According to the latest IMF Fiscal Monitor, a report issued twice each year by the organization, controlling the global health crisis through inoculations would yield more than $1 trillion in additional tax revenue for advanced economies by 2025. Globally, vaccination would "more than pay for itself," providing excellent value for public investment in production and distribution of vaccines against COVID-19, the IMF report said. COVID-19 is the respiratory ailment caused by the coronavirus.
The report noted that the pace of inoculations continues to vary widely among countries, with many having had no access to vaccines so far. Until the pandemic is brought under control everywhere, the IMF report's authors said, taxation and spending by governments "must remain flexible and supportive of health care systems, households, viable firms and the economic recovery."
Uneven access to vaccines highlighted the report's finding that inequality had worsened in the year since the coronavirus was detected, prompting the authors to argue for higher taxes on rich individuals' incomes or wealth to meet economic costs from the pandemic. This "temporary COVID-19 recovery contribution" would, among other changes to national and international taxes, increase money for expanded public services, strengthen countries' social welfare programs and further sustainable-development goals agreed to via the United Nations.
"The need and scope for support varies across economies, depending on the effect of the pandemic and the ability to access low-cost borrowing," the IMF report said.
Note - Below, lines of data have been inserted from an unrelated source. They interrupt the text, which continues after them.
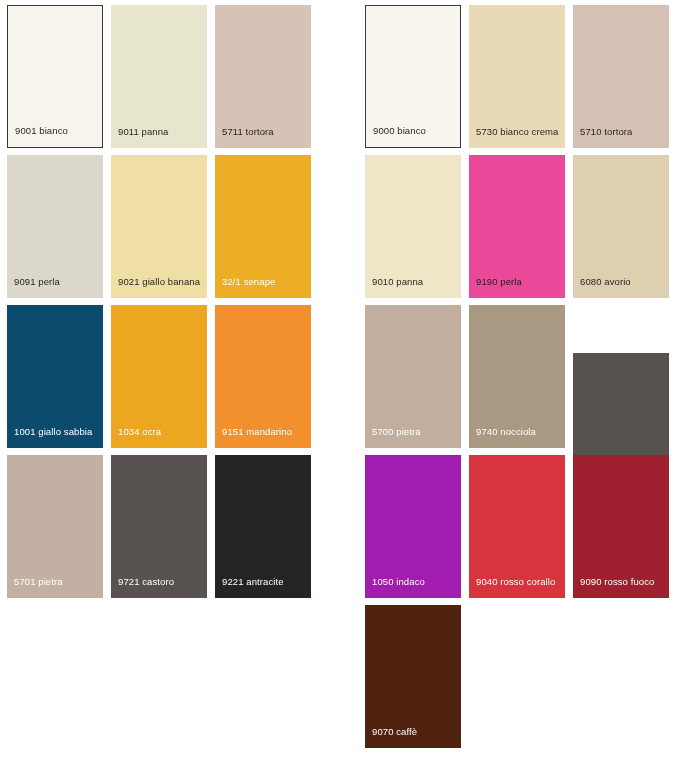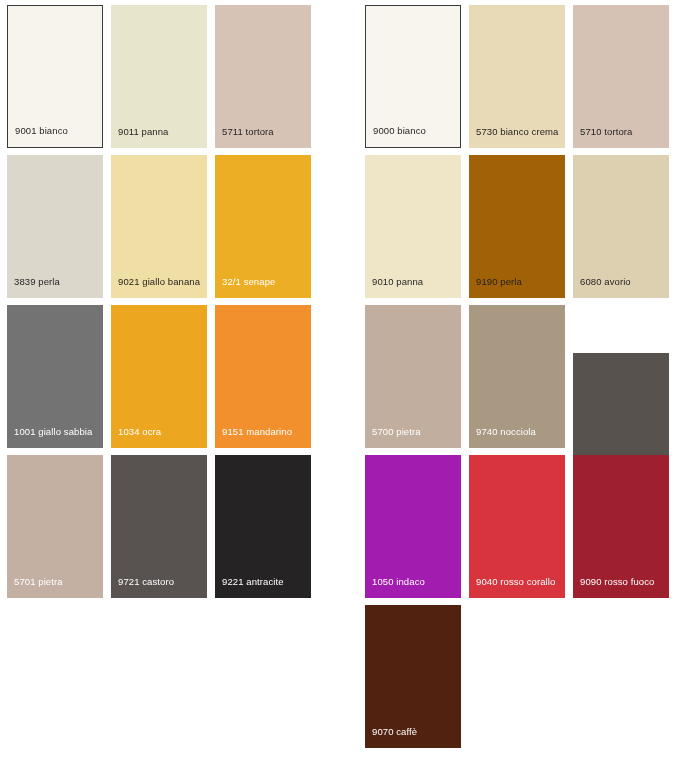--- a/index.html
+++ b/index.html
@@ -80,7 +80,7 @@
       </div>
       <div class="swatch-row">
         <div class="swatch col0" style="background: rgb(219, 215, 203);">
-          <span class="swatch-label dark">3839 perla</span>
+          <span class="swatch-label dark">9091 perla</span>
         </div>
         <div class="swatch col1" style="background: rgb(239, 223, 164);">
           <span class="swatch-label dark">9021 giallo banana</span>

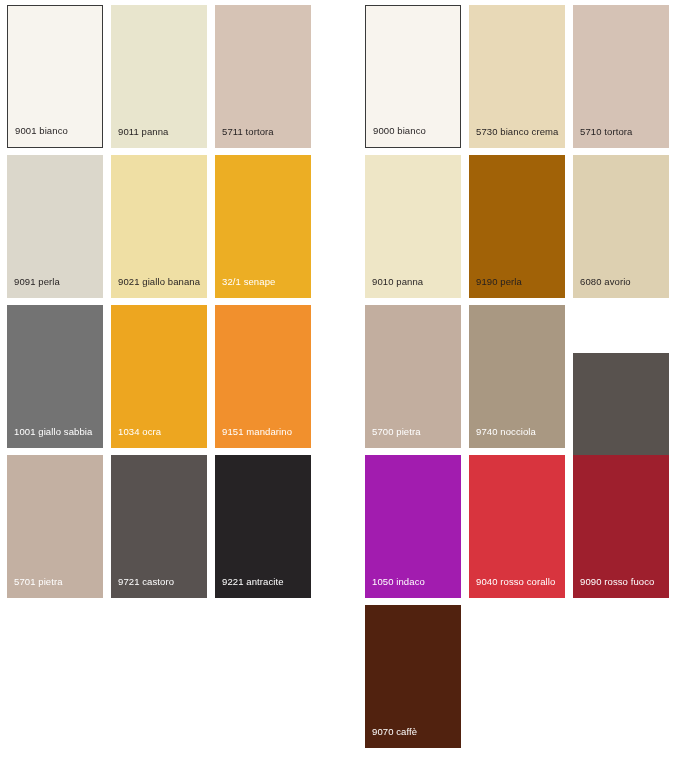--- a/index.html
+++ b/index.html
@@ -128,7 +128,7 @@
         <div class="swatch col0" style="background: rgb(238, 230, 198);">
           <span class="swatch-label dark">9010 panna</span>
         </div>
-        <div class="swatch col1" style="background: #a16207;">
+        <div class="swatch col1" style="background: #ec4899;">
           <span class="swatch-label dark">9190 perla</span>
         </div>
         <div class="swatch col2" style="background: rgb(221, 208, 177);">

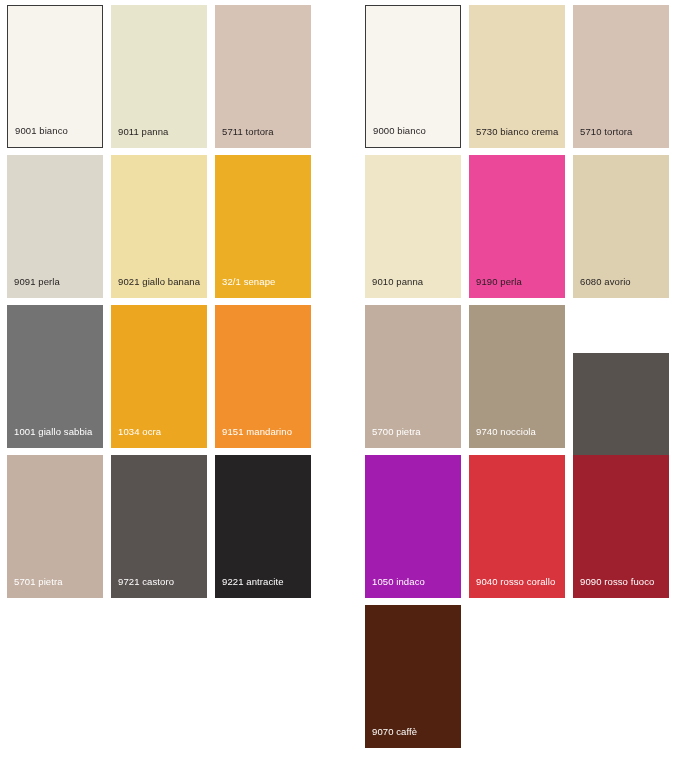--- a/index.html
+++ b/index.html
@@ -90,7 +90,7 @@
         </div>
       </div>
       <div class="swatch-row">
-        <div class="swatch col0" style="background: #737373; text-decoration: underline;">
+        <div class="swatch col0" style="background: #0c4a6e; text-decoration: underline;">
           <span class="swatch-label light">1001 giallo sabbia</span>
         </div>
         <div class="swatch col1" style="background: rgb(237, 166, 32);">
The report said governments of advanced-economy countries this year are implementing spending and revenue measures that on average equal 6% of their gross domestic product. In countries deemed emerging-market economies and in low-income developing countries, government efforts to counter the pandemic have been smaller and largely front-loaded, with many measures already expiring, the report said.
Tax policies devised to address pandemic costs offer governments a chance to "reverse some of the erosion" in recent years of both corporate taxes and taxes paid by individuals at the top of the income scale, said Paolo Mauro, deputy director in the IMF's fiscal affairs department.
Mauro, answering a question at an online news conference to present the Fiscal Monitor, described the possible scope of taxes that wealthier countries might levy on rich individuals and on companies that have prospered amid the crisis. Options available to policymakers, he said, include temporary surcharges on personal income tax rates, "closing loopholes" in capital income taxation and increased property and inheritance taxes.
"There's a very important international initiative now in that direction, to come to an agreement" on restoring the tax base in advanced economies, Mauro said. He was referring to talks led by the Organization for Economic Cooperation and Development that on Wednesday prompted finance ministers of the Group of 20 leading economic powers to express confidence a deal could be reached by midyear.
Economic inequalities that existed before the pandemic, both among and within countries, have intensified because of the crisis, both Mauro and Vitor Gaspar, the IMF's fiscal affairs chief, said during Wednesday's news conference. Gaspar warned that if those gaps aren't remedied, a cycle of inequality, particularly among the poor and vulnerable, could lead to social and political upheavals.
The IMF's latest Fiscal Monitor said governments on average racked up debt equal to an unprecedented 97% of their GDP last year because of pandemic-related spending on public health and to help industries battered by lockdowns. The ratio is projected to stabilize at around 99% of GDP in 2021, according to the report.
As of mid-March, countries had announced $16 trillion in "fiscal actions" over the past year to counter pandemic effects, the report said.